“One of the most useful tools in the quest for power is the educational system.”[1] The implication of this statement is obvious: Whoever controls the educational system will set the goals for the nation, establish its religious values, and ultimately control the future. From Sparta and Athens to Geneva and Harvard, education has been the primary means of cultural transformation.

Christian educators learned how important education was for advancing Christian civilization. The Reformation of the sixteenth century stressed the reclamation of all of life, with education as an essential transforming force. Martin Luther in Germany (1483–1546) and John Calvin (1509–1564) in Geneva, Switzerland, did much to advance education as they worked to apply the Bible to every area of life. For these principal reformers, the outgrowth of the gospel included the redemption of all of life, not just the salvation of the soul.

The Academy of Geneva, Switzerland, founded by John Calvin in 1559, attracted students from all over Europe eager for an education that applied the Bible to all of life. The effects of the training at Geneva were far reaching: “It was not only the future of Geneva but that of other regions as well that was affected by the rise of the Geneva schools. The men who were to lead the advance of the Reformed Church in many lands were trained in Geneva classrooms, preached Geneva doctrines, and sang the Psalms to Geneva tunes.”[2] Samuel Blumenfeld writes of the impact that Christian education had on the advancing reformation:

Since the Protestant rebellion against Rome had arisen in part as a result of Biblical study and interpretation, it became obvious to Protestant leaders that if the Reform movement were to survive and flourish, widespread Biblical literacy, at all levels of society, would be absolutely necessary. The Bible was to be the moral and spiritual authority in every man’s life, and therefore an intimate knowledge of it was imperative if a new Protestant social order were to take root.[3]

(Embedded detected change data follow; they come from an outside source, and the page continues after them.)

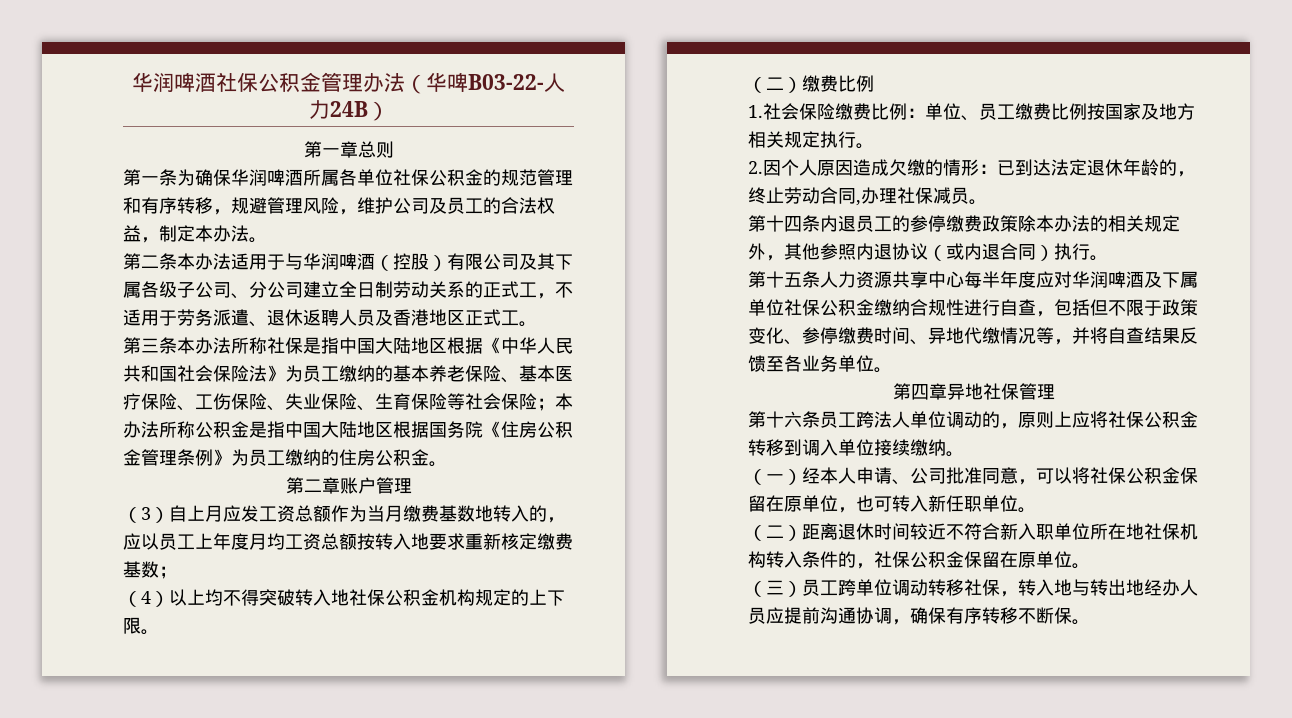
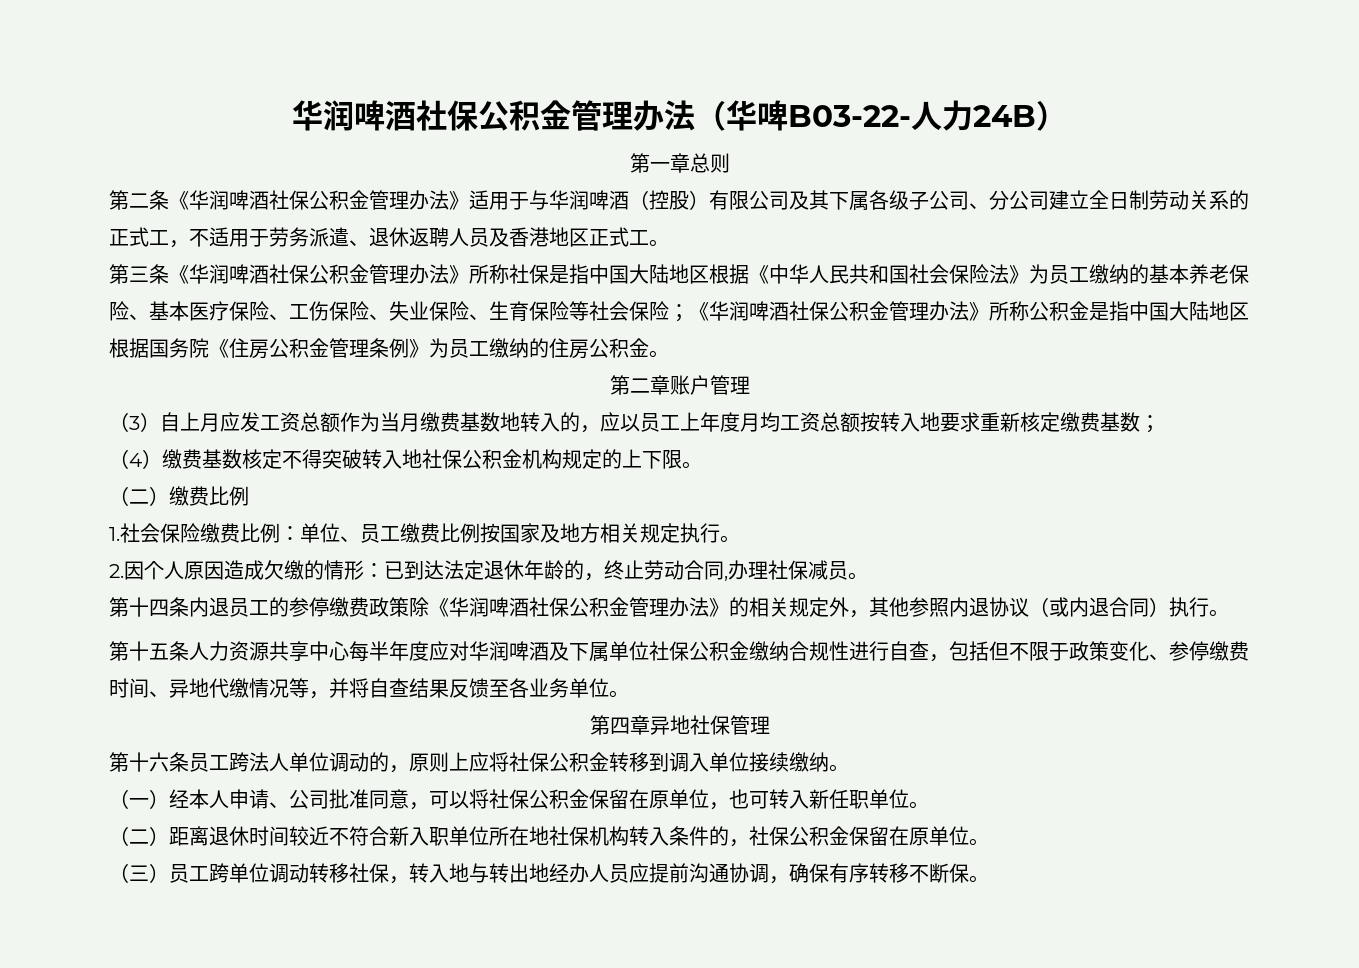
- 第一条为确保华润啤酒所属各单位社保公积金的规范管理和有序转移，规避管理风险，维护公司及员工的合法权益，制定本办法。
- 第二条本办法适用于与华润啤酒（控股）有限公司及其下属各级子公司、分公司建立全日制劳动关系的正式工，不适用于劳务派遣、退休返聘人员及香港地区正式工。
+ 第二条《华润啤酒社保公积金管理办法》适用于与华润啤酒（控股）有限公司及其下属各级子公司、分公司建立全日制劳动关系的正式工，不适用于劳务派遣、退休返聘人员及香港地区正式工。
- 第三条本办法所称社保是指中国大陆地区根据《中华人民共和国社会保险法》为员工缴纳的基本养老保险、基本医疗保险、工伤保险、失业保险、生育保险等社会保险；本办法所称公积金是指中国大陆地区根据国务院《住房公积金管理条例》为员工缴纳的住房公积金。
+ 第三条《华润啤酒社保公积金管理办法》所称社保是指中国大陆地区根据《中华人民共和国社会保险法》为员工缴纳的基本养老保险、基本医疗保险、工伤保险、失业保险、生育保险等社会保险；《华润啤酒社保公积金管理办法》所称公积金是指中国大陆地区根据国务院《住房公积金管理条例》为员工缴纳的住房公积金。
- （4）以上均不得突破转入地社保公积金机构规定的上下限。
+ （4）缴费基数核定不得突破转入地社保公积金机构规定的上下限。
- 第十四条内退员工的参停缴费政策除本办法的相关规定外，其他参照内退协议（或内退合同）执行。
+ 第十四条内退员工的参停缴费政策除《华润啤酒社保公积金管理办法》的相关规定外，其他参照内退协议（或内退合同）执行。

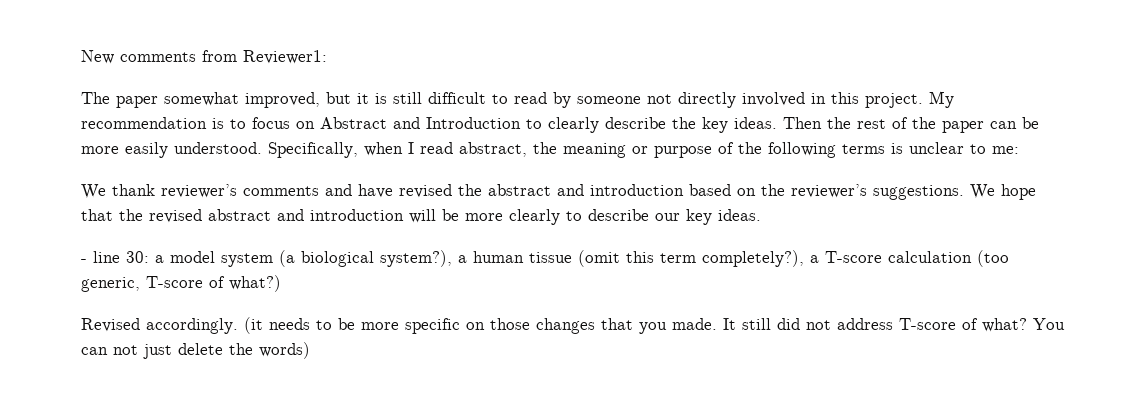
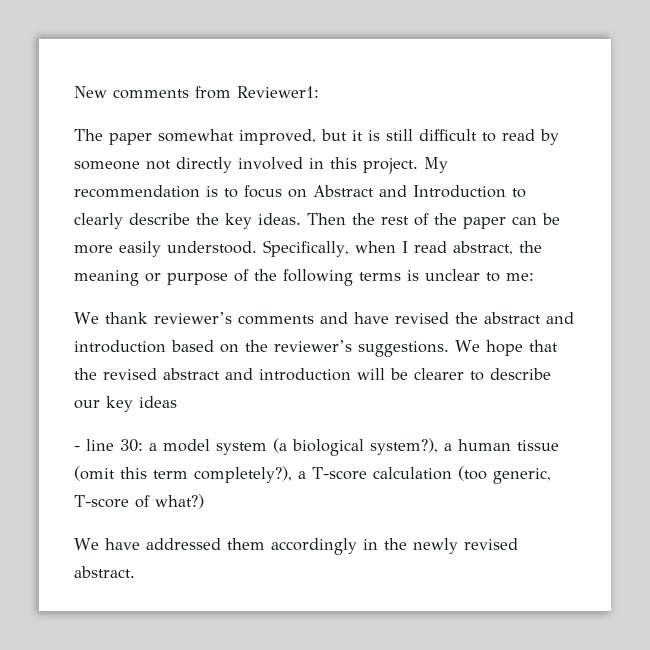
- We hope that the revised abstract and introduction will be more clearly to describe our key ideas.
+ We hope that the revised abstract and introduction will be clearer to describe our key ideas
- Revised accordingly. (it needs to be more specific on those changes that you made. It still did not address T-score of what? You can not just delete the words)
+ We have addressed them accordingly in the newly revised abstract.

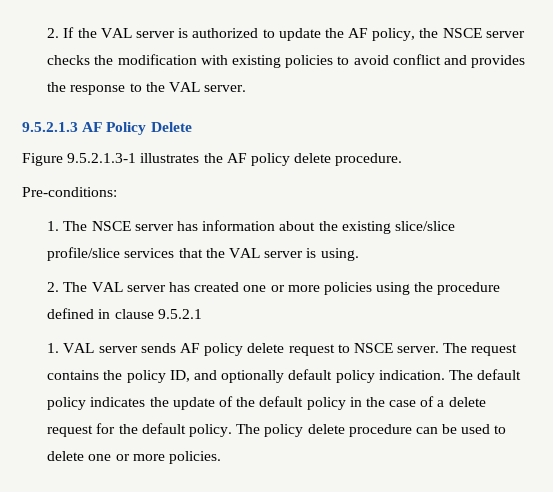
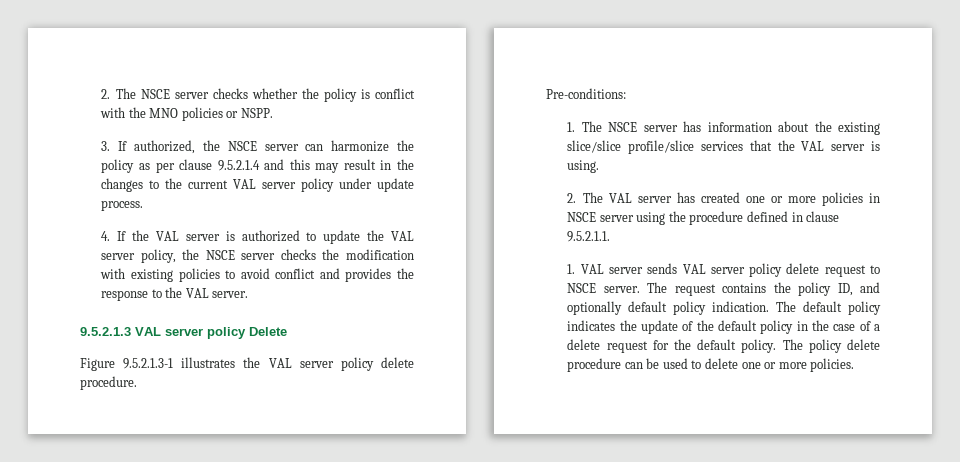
- 2. If the VAL server is authorized to update the AF policy, the NSCE server checks the modification with existing policies to avoid conflict and provides the response to the VAL server.
+ 2. The NSCE server checks whether the policy is conflict with the MNO policies or NSPP.
+ 3. If authorized, the NSCE server can harmonize the policy as per clause 9.5.2.1.4 and this may result in the changes to the current VAL server policy under update process.
+ 4. If the VAL server is authorized to update the VAL server policy, the NSCE server checks the modification with existing policies to avoid conflict and provides the response to the VAL server.
- 9.5.2.1.3 AF Policy Delete
+ 9.5.2.1.3 VAL server policy Delete
- Figure 9.5.2.1.3-1 illustrates the AF policy delete procedure.
+ Figure 9.5.2.1.3-1 illustrates the VAL server policy delete procedure.
- 2. The VAL server has created one or more policies using the procedure defined in clause 9.5.2.1
+ 2. The VAL server has created one or more policies in NSCE server using the procedure defined in clause 9.5.2.1.1.
- 1. VAL server sends AF policy delete request to NSCE server.
+ 1. VAL server sends VAL server policy delete request to NSCE server.

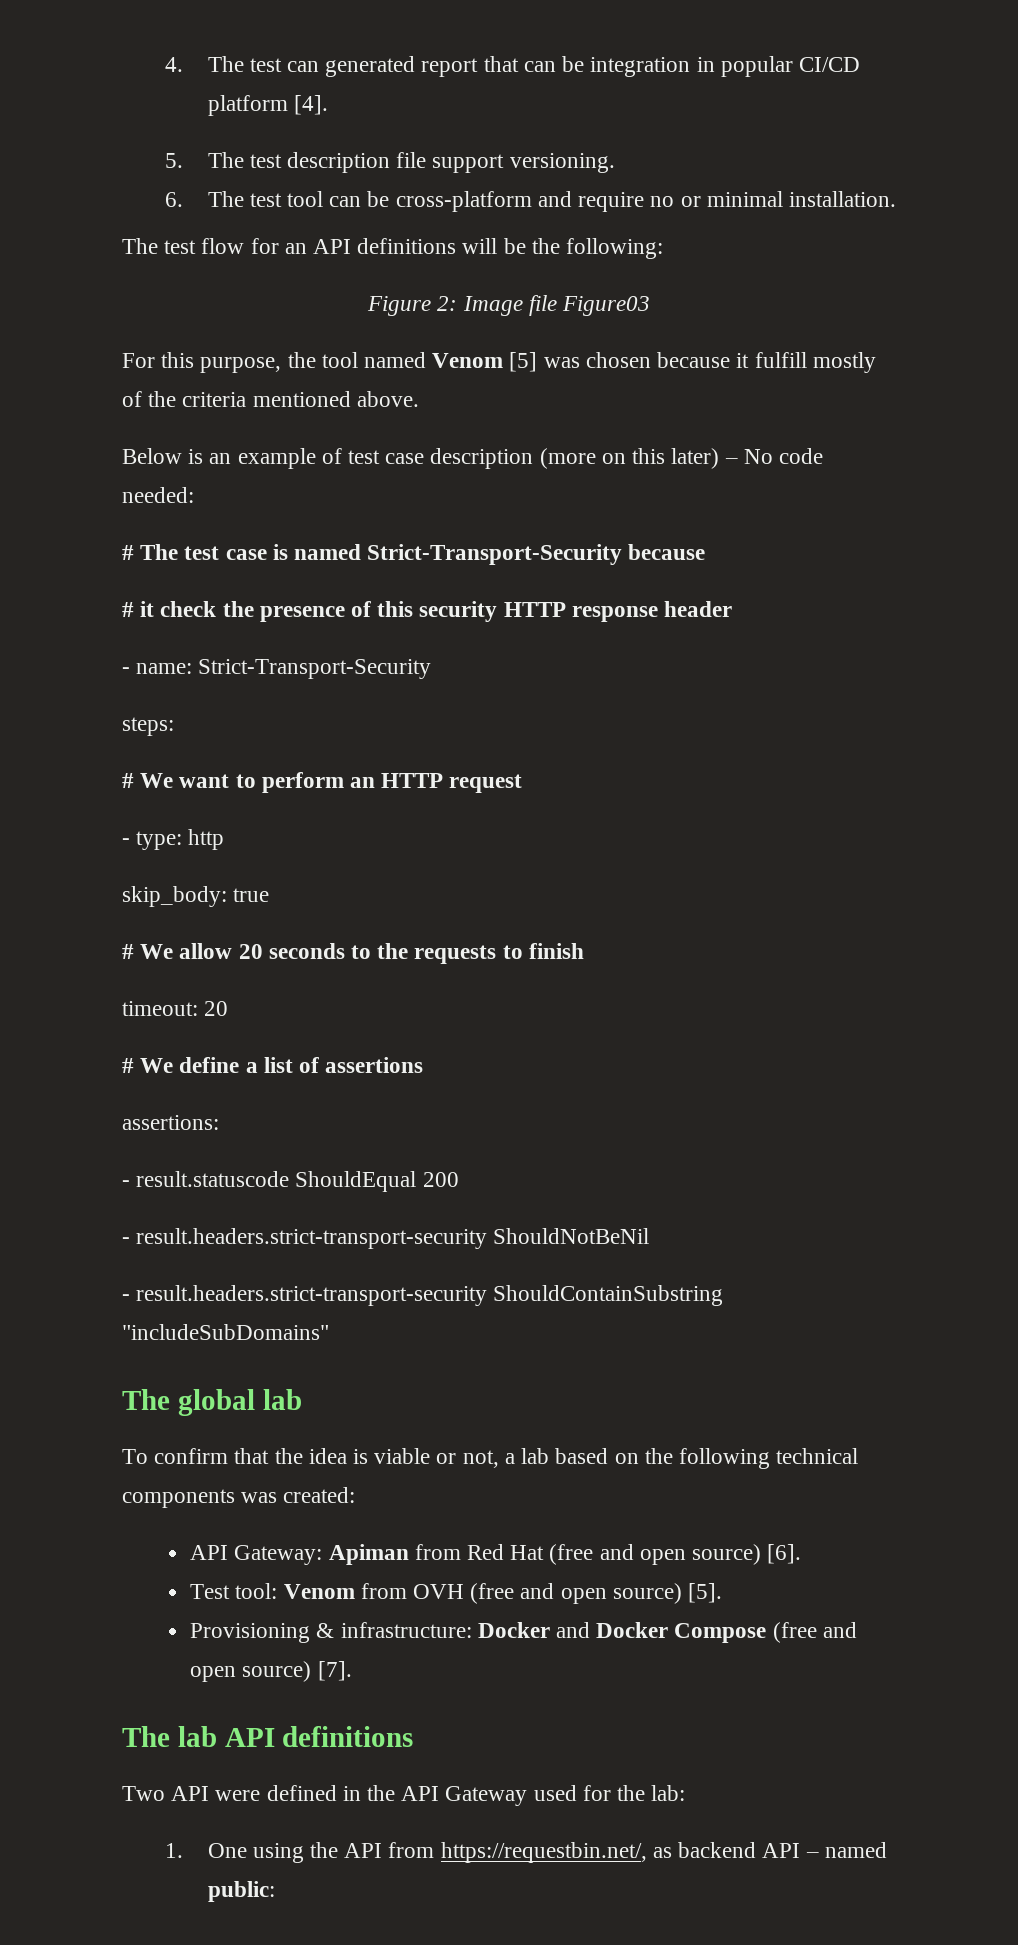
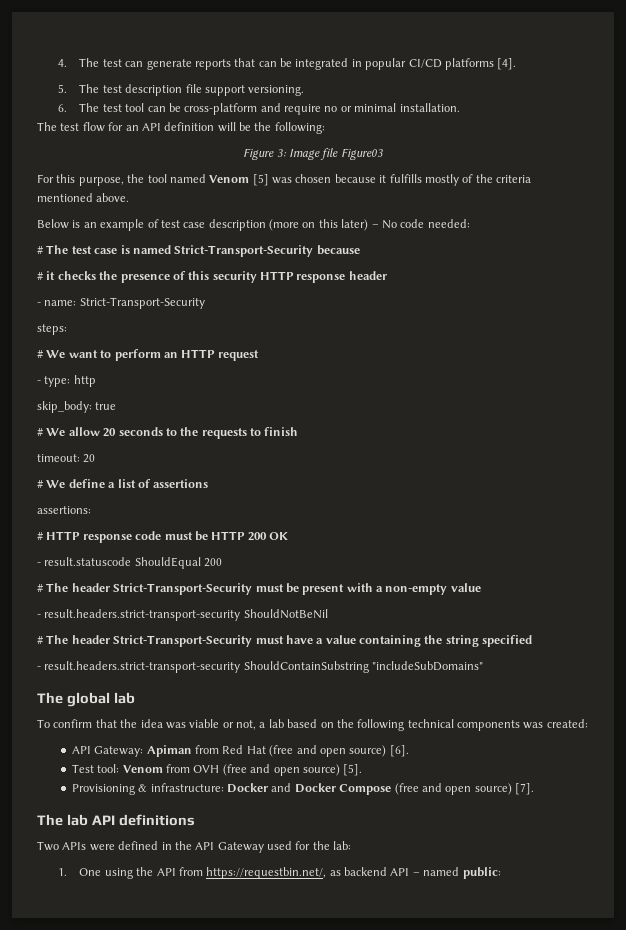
- 4. The test can generated report that can be integration in popular CI/CD platform [4].
+ 4. The test can generate reports that can be integrated in popular CI/CD platforms [4].
- The test flow for an API definitions will be the following:
+ The test flow for an API definition will be the following:
- Figure 2: Image file Figure03
+ Figure 3: Image file Figure03
- For this purpose, the tool named Venom [5] was chosen because it fulfill mostly of the criteria mentioned above.
+ For this purpose, the tool named Venom [5] was chosen because it fulfills mostly of the criteria mentioned above.
- # it check the presence of this security HTTP response header
+ # it checks the presence of this security HTTP response header
+ # HTTP response code must be HTTP 200 OK
  - result.statuscode ShouldEqual 200
+ # The header Strict-Transport-Security must be present with a non-empty value
  - result.headers.strict-transport-security ShouldNotBeNil
+ # The header Strict-Transport-Security must have a value containing the string specified
- To confirm that the idea is viable or not, a lab based on the following technical components was created:
+ To confirm that the idea was viable or not, a lab based on the following technical components was created:
- Two API were defined in the API Gateway used for the lab:
+ Two APIs were defined in the API Gateway used for the lab:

In our own nation one of the first acts performed in the New World was the establishment of schools and colleges. The Virginia colony was the first to charter a college at Henrico, Virginia, in 1619, nineteen years before Harvard and seventy-four years before the College of William and Mary. Like all the colonial colleges, Henricus College was designed around the precepts of the Christian faith, “for the training and bringing up of infidels’ children to the true knowledge of God and understanding of righteousness.”[4] The New England colonial colleges were designed to further the gospel of Christ in all disciplines. The founders of these early educational institutions understood the relationship between a sound education based upon biblical absolutes and the future of the nation. Putting the Bible in the hands of the people was an essential step toward religious and political freedom. “From the very beginnings, the expressed purpose of colonial education had been to preserve society against barbarism, and, so far as possible, against sin. The inculcation of a saving truth was primarily the responsibility of the churches, but schools were necessary to protect the written means of revelation.”[5]


[1] Herbert Schlossberg, Idols for Destruction: Christian Faith and Its Confrontation with American Society (Wheaton, IL: Crossway Books, [1983] 1993), 209. [2] John T. McNeill, The History and Character of Calvinism (New York: Oxford University Press, 1954), 196. [3] Samuel L. Blumenfeld, Is Public Education Necessary? (Old Greenwich, CT: Devin-Adair, 1981), 10. [4] “Funds for a College at Henrico, Virginia (1619),” in Sol Cohen, ed., Education in the United States: A Documentary History, 5 vols. (New York: Random House, 1974), 1:336. [5] Henry F. May, The Enlightenment in America (New York: Oxford University Press, 1976), 32–33.